The person was unable to communicate and had she been able to do so under those conditions it would not have mattered. She was going where Trauma Protocol dictated. This system is done to save lives and so the responders and hospitals have an orderly system to go by. There is no corporation I loathe more, none is more corrupt and influences government more than Insurers. Many are corrupt to their very core. I'd go as far as to say over 75% plus of the laws and codes on the books were written solely to lessen the insurers monetary losses.
Opps my mistake. His Highness King Teddy’s HMO Bill exempted Hey Moe from litigation.
In Texas, you have a different deductible for out of network services, but once it is met, the insurance carrier must pay (albeit usually with a different coinsurance rate).
However, if the patient has no viable choice for selecting an out of network provider (and an emergency situation is an example commonly cited), then the insurance carrier must pay the claim as though it were in network -- same deductible, co-payment and coinsurance.
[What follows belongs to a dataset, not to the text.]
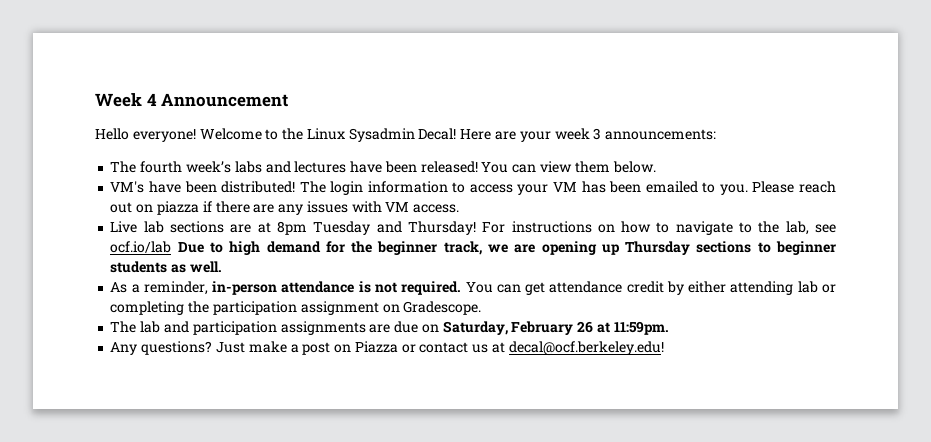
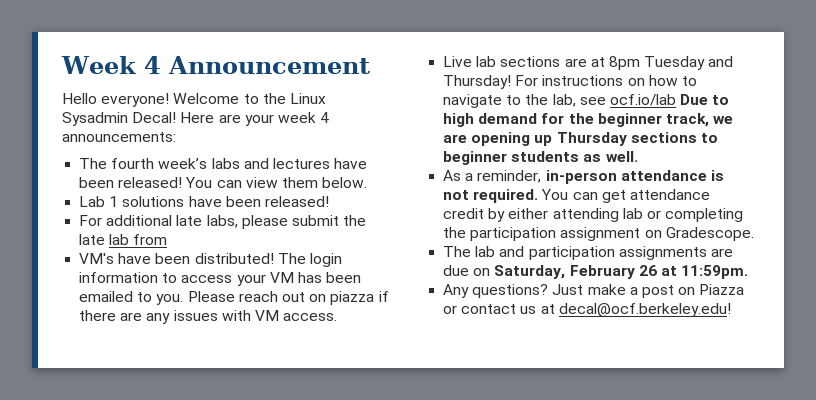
[593,128,602,140] 3 -> [320,112,330,123] 4
(656, 167) none -> [79,196,329,207] [79,215,367,229] [79,234,168,245] // Lab 1 solutions have been released! // For additional late labs, please submit the late lab from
Bottom line: Either the lady is incredibly stupid and ill-advised, or there is a lot more to the story than what is being reported here.
It's so 1994 to be looking up providers in phone books. Seriously.
She was in no condition to sign a contract before her treatment. Therefore, her max should be her plan's maximum out of pocket.
She should transfer any assets she has to her boyfriend and stonewall the hospital!
“Almost every time what the insurance pays is different than what you would without insurance. IE, you get SCREWED”
Indeed. If you pay cash, the thieving, liberal vultures who run these hospitals will charge you 200 to 400% more than what they charge insured patients.